ZoomInfo also collects information from integration with its own customer's customer relationship management (CRM) systems, the filing adds.

"Search and Find Anyone's Email Address, Direct Phone Number and Much More," ZoomInfo's website reads. "ZoomInfo’s database provides access to over 209 million professional profiles and 13 million business profiles." The target audience for these sorts of contact tools is sales and marketing teams.


ZoomInfo does appear to collect consent from its free users to collect their data before they download the company's software, but ZoomInfo does see legislation around privacy as a potential risk to the company.


A section of ZoomInfo's filing. Image: Screenshot.

The filing says one risk is ZoomInfo's ability to adapt "our platform for changes in laws and regulations or public perception, or changes in the enforcement of such laws, relating to data privacy." Specifically, ZoomInfo points to the European Union's General Data Protection Regulation (GDPR), the California Consumer Privacy Act (CCPA), as well as the Federal Trade Commission's (FTC) "increasingly active approach to enforcing data privacy in the United States."

"The uncertain and shifting regulatory environment and trust climate may cause concerns regarding data privacy and may cause our vendors, customers, users, or our customers’ customers to resist providing the data necessary to allow us to offer our services to our customers and users effectively, or could prompt individuals to opt out of our collection of their personal data. Even the perception that the privacy of personal data is not satisfactorily protected or does not meet regulatory requirements could discourage prospective customers from subscribing to our products or services or discourage current customers from renewing their subscriptions," the filing reads, adding that the CCPA is making it easier for people to opt-out of having their data collected.


Ultimately, this could lead to less valuable data, with "a decrease in participation in our contributory network or increased opt-out rates impacting the depth, breadth, and accuracy of our platform," the filing adds.

ZoomInfo told Motherboard in a statement, “ZoomInfo takes data privacy and security very seriously. We have strict policies in place to comply with privacy and data protection laws. We only collect business contact information, i.e., the information that is customarily found on a business card, and our privacy practices go well above and beyond those of our peers and what is required by law.”

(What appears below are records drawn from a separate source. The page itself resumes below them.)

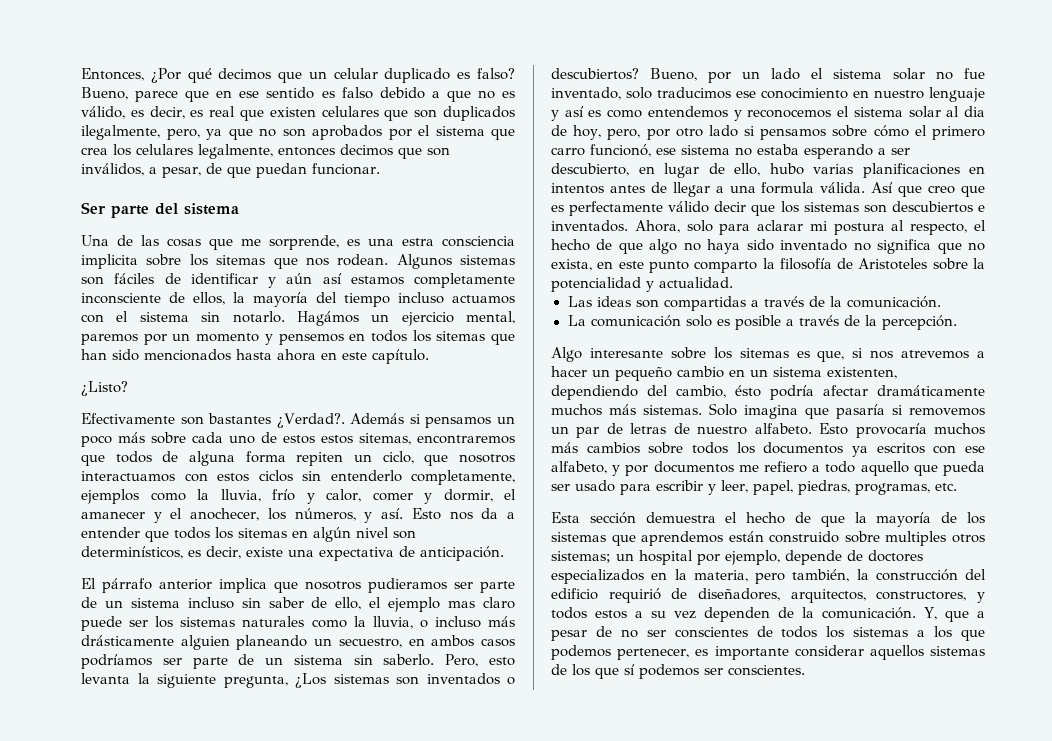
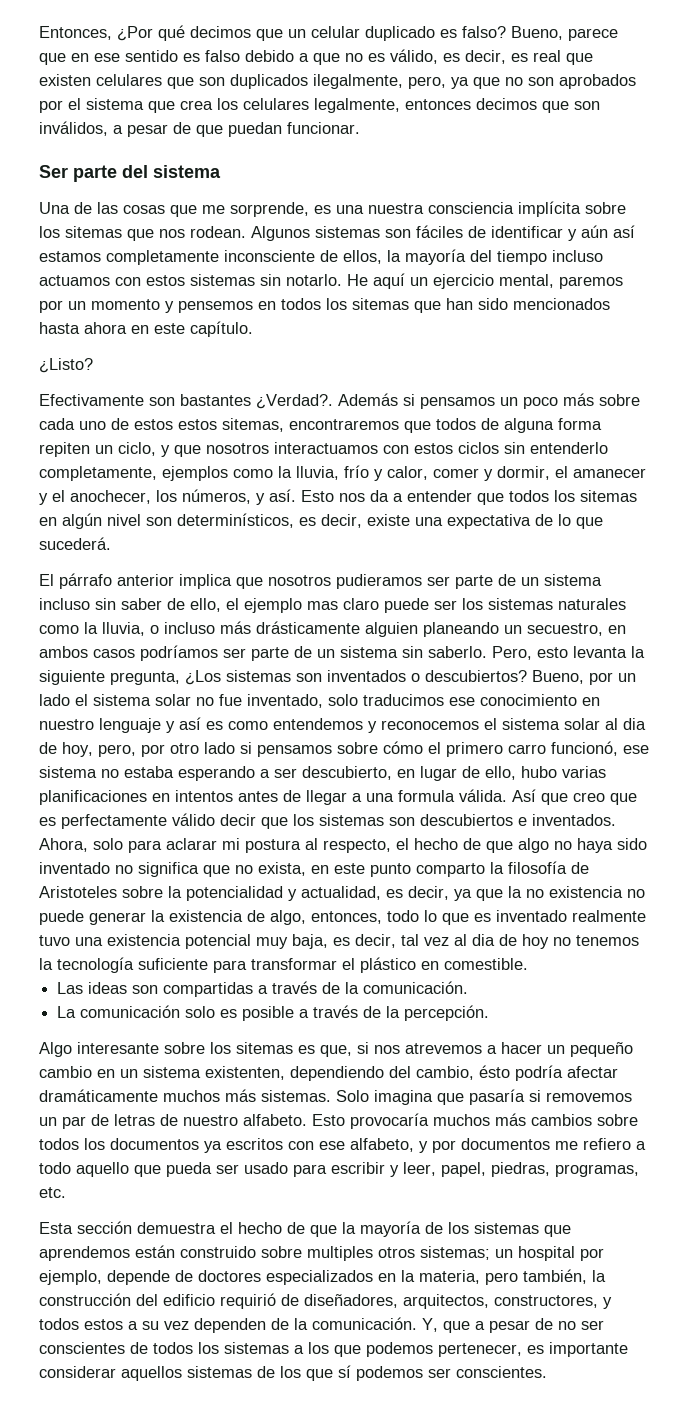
[162,167,201,178] pesar, -> [127,124,168,137] pesar
[402,236,515,247] [81,254,138,269] estra consciencia implicita -> [368,201,581,217] nuestra consciencia implícita
[116,311,359,326] el sistema sin notarlo. Hagámos -> [146,273,405,289] estos sistemas sin notarlo. He aquí
(414, 457) none -> [161,445,170,457] y
[420,546,504,561] anticipación. -> [558,514,603,529] [39,537,111,550] lo que sucederá.
[659,277,733,288] actualidad. -> [301,886,645,901] [39,910,646,925] [39,934,639,949] [39,957,528,973] actualidad, es decir, ya que la no existencia no puede generar la existencia de algo, entonces, todo lo que es inventado realmente tuvo una existencia potencial muy baja, es decir, tal vez al dia de hoy no tenemos la tecnología suficiente para transformar el plástico en comestible.

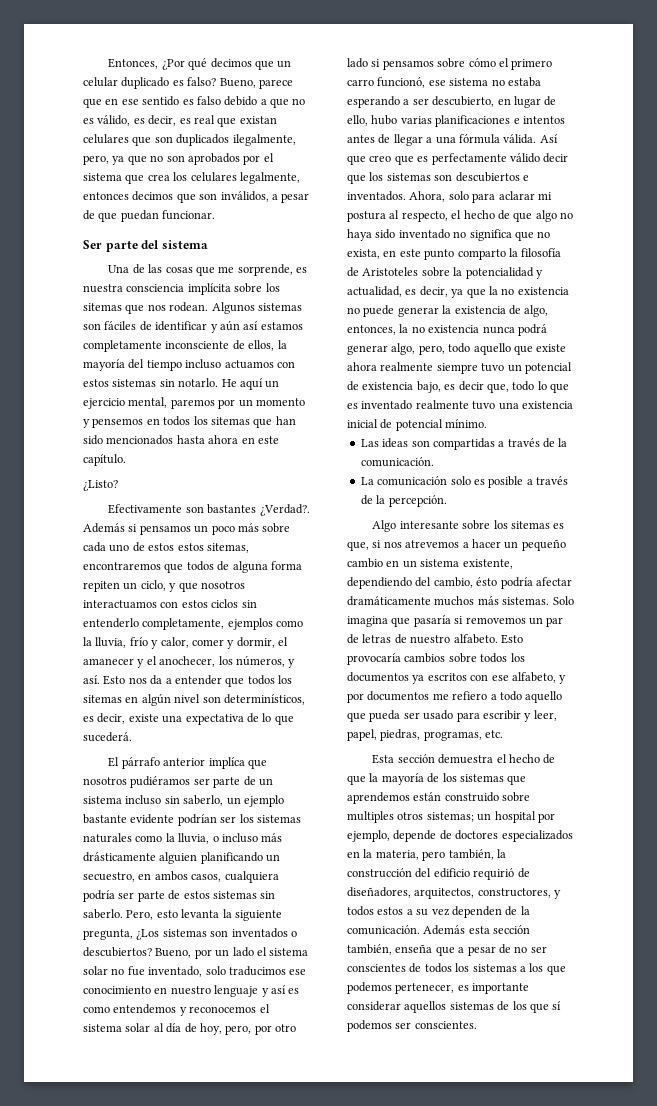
[39,74,91,86] existen -> [239,116,277,124] existan
[336,205,364,214] una -> (308, 270) none
[179,574,422,589] implica que nosotros pudieramos -> [208,757,267,769] [83,776,191,788] implíca que nosotros pudiéramos
[121,598,429,613] saber de ello, el ejemplo mas claro puede -> [183,795,284,807] [83,814,217,826] saberlo, un ejemplo bastante evidente podrían
[423,622,499,637] planeando -> [200,852,263,864] planificando
[93,645,398,661] casos podríamos ser parte de un sistema -> [191,871,279,883] [83,890,257,902] casos, cualquiera podría ser parte de estos sistemas
[623,718,646,730] dia -> [166,1023,182,1033] día
[152,793,170,802] en -> [513,118,520,124] e
[398,790,455,802] formula -> [458,134,500,144] fórmula
(382, 917) none -> [399,324,547,336] [347,343,567,355] [347,362,572,374] [347,381,509,393] la no existencia nunca podrá generar algo, pero, todo aquello que existe ahora realmente siempre tuvo un potencial de existencia bajo, es decir que,
[185,934,639,949] [39,957,528,973] potencial muy baja, es decir, tal vez al dia de hoy no tenemos la tecnología suficiente para transformar el plástico en comestible. -> [347,419,488,431] inicial de potencial mínimo.
[205,1066,285,1080] existenten, -> [462,559,513,569] existente,
[433,1113,526,1126] muchos más -> (401, 659) none
[422,1318,438,1332] Y, -> [423,925,531,935] [347,944,433,955] Además esta sección también, enseña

“We also provide active notification to all of our contacts in the EU and California—even where we are not required to do so. We have expanded this notification program across our entire database so that consumers in every jurisdiction have the same notice and choice,” the statement added.

Many other companies harvest or build products on top of the contents of users' email inboxes. Motherboard reported how email productivity app Edison scraped user inboxes for profit, as well as other companies Foxintelligence and Rakuten.